I think it’s fair to say most of us have adapted to the ‘new normal’. Shopping for non-essential items, education and work have all moved exclusively online for many, while get-togethers at the pub have turned in to virtual catch-ups over FaceTime. Although it’s easy to access everything and chat to everyone at the click of a mouse, most people I know are exhausted by the lack of real-life stimuli and human-to-human interaction. The term ‘Zoom fatigue’ has even become part of our everyday vocabulary.
Our digital devices used to offer an escape from reality, but it seems that the opposite is now true, with many people desperate for a ‘digital detox’. It’s not hard to imagine that this impacts our overall receptiveness to digital marketing.
Brands are trying to take advantage of the increase in their audiences’ screen time by increasing the intensity of their e-mail marketing. This may seem like a logical approach, but my own observations would suggest that since consumers have such a high volume of online content to get through, they’re simply skimming through promotional emails or social media marketing, almost absent-mindedly.

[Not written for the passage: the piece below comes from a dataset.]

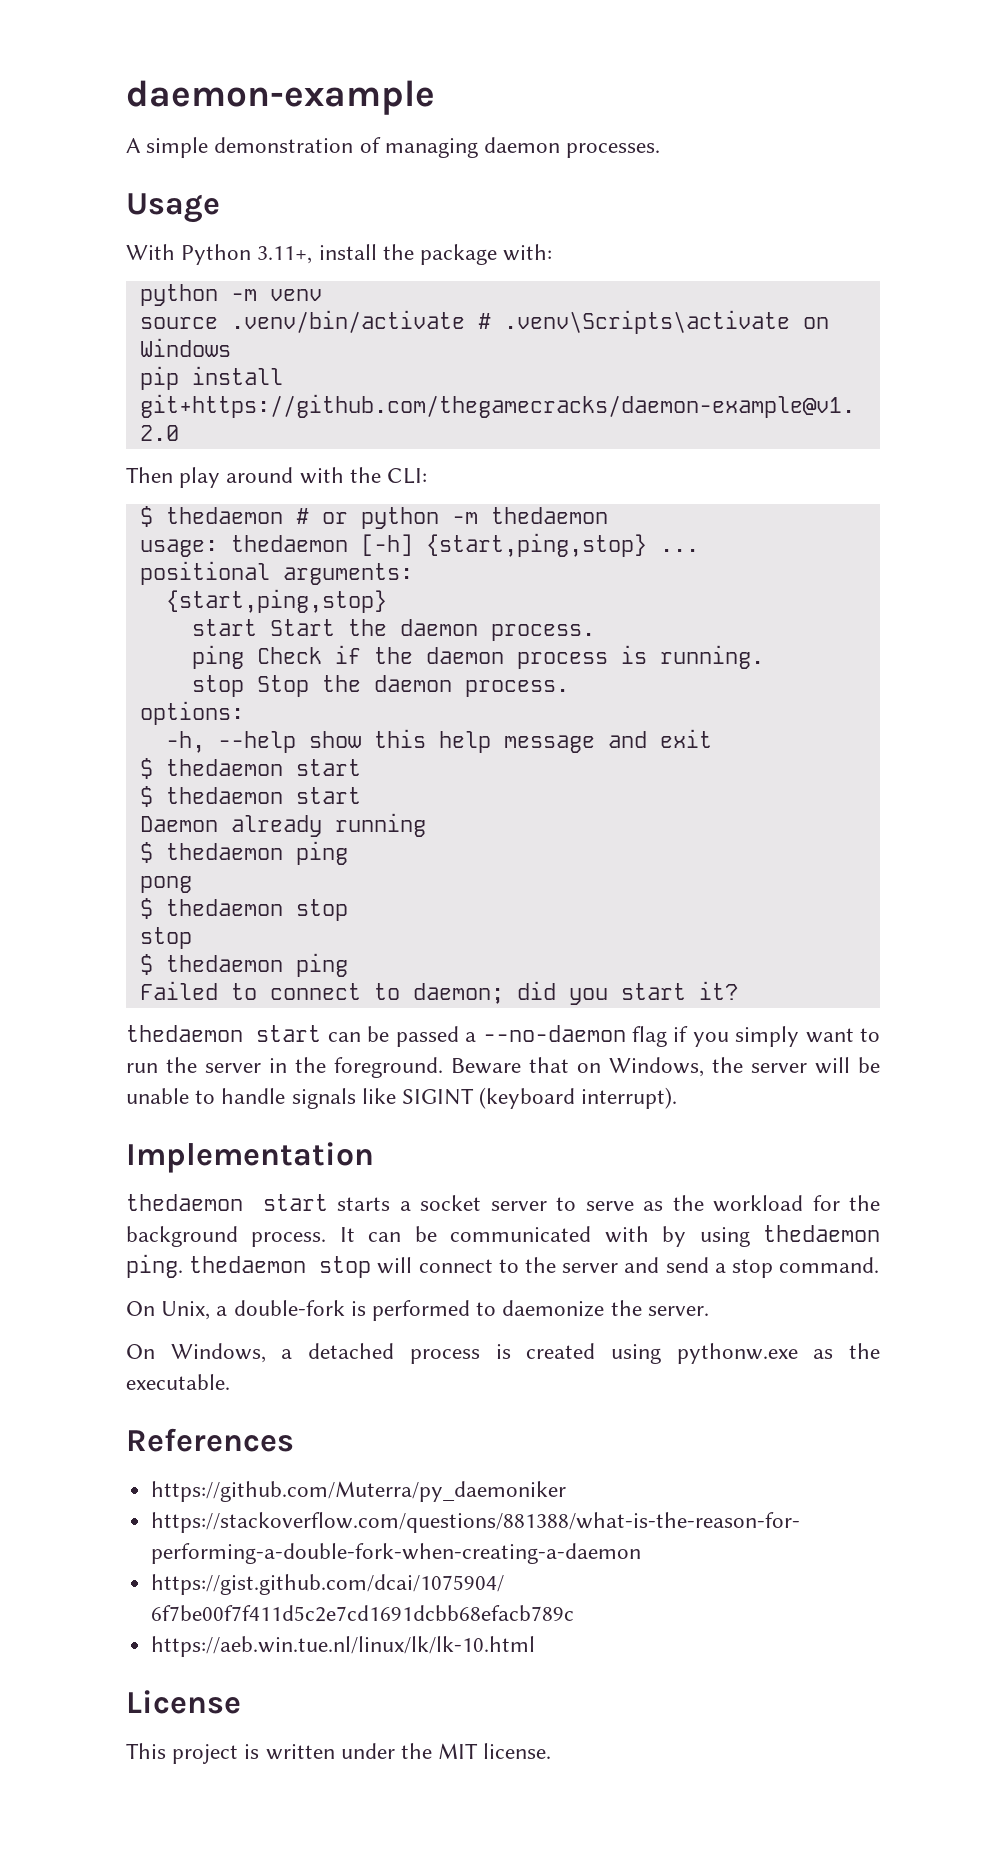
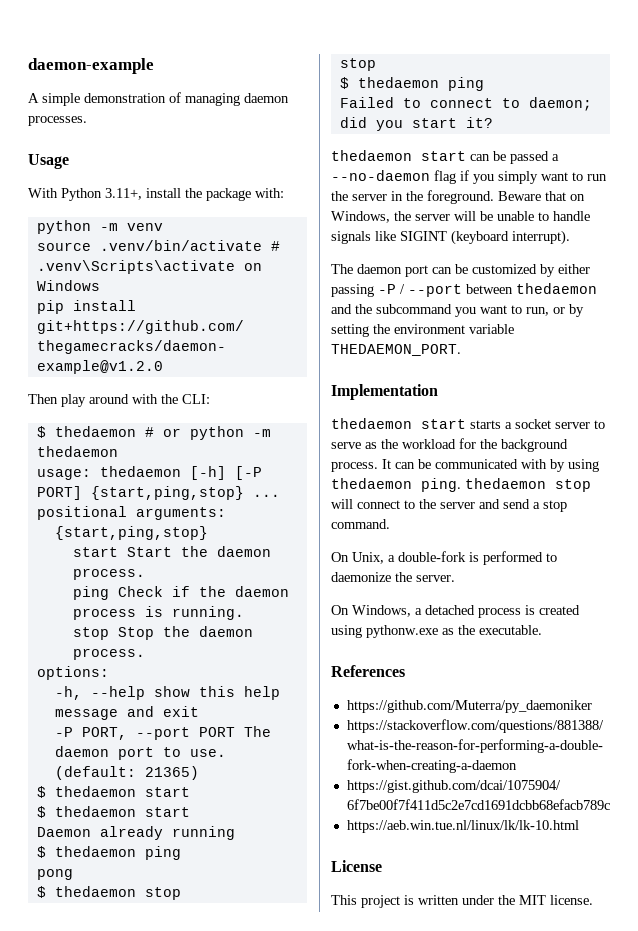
- usage: thedaemon [-h] {start,ping,stop} ...
+ usage: thedaemon [-h] [-P PORT] {start,ping,stop} ...
+ -P PORT, --port PORT The daemon port to use. (default: 21365)
+ The daemon port can be customized by either passing -P / --port between thedaemon and the subcommand you want to run, or by setting the environment variable THEDAEMON_PORT.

Many brands had questioned the effectiveness of printed direct mail campaigns in recent years, moving spend into digital channels. But in a world that’s now more digital than ever, it’s becoming clear that direct mail can be more effective than ever at cutting through with consumers. Print may just be the trick brands are missing to truly stand out from their competition.
According to analysis by JICMAIL (1), shared by Whistl Doordrop Media, direct mail campaigns have performed exceptionally well during the lockdown period. They found that door-drops have outperformed the market during lockdown, with recipients interacting up to 4 times with each piece, and an in-home lifespan of up to 9.5 days. This has led to a 45% increase in the media impressions generated by recent door-drops compared to Q2 2019.
The data also shows that lockdown has contributed to an 11% year-on-year increase in the number of times recipients interacted with a piece of direct mail – a record high since JICMAIL launched in 2017. Additional research by the Direct Marketing Association shows that direct mail marketing has an average 4.4% response rate, while email is only 0.12%, indicating significantly higher levels of engagement.
Interestingly, despite being half as likely to be targeted by Direct Mail or Door Drop as the average UK adult, JICMAIL suggests that the Gen Z audience is 40% more likely to claim that mail can change their mind about a brand than the average GB adult. This is backed by my own experience receiving direct mail as a ‘digital native’, which I spoke about in my last blog.
The evidence suggests that direct mail campaigns are performing exceptionally well in the current circumstances. With people spending more time in their homes, it’s understandable why they are more willing to spend time interacting with a promotional piece of direct mail, during a break from the online world.
In addition, printed DM avoids many of the limitations presented by GDPR. Unlike email marketing, direct mail can be sent without customers’ explicit consent, giving brands far greater freedom.
And with the data indicating that direct mail delivers higher response rates than e-mail, it’s clear that brands should be looking more closely at print to communicate effectively with new and existing customers on a more personal level, building rapport and long-lasting relationships.
Of course, I’m not suggesting brands should ditch digital marketing entirely. QR codes, online offer codes and bridges to social media are great ways for brands to integrate print and digital to maximise their effectiveness.
But as all marketers know, timing is everything. Right now, in a digitally-overloaded world, direct mail is a perfect solution to capture the attention of a jaded audience.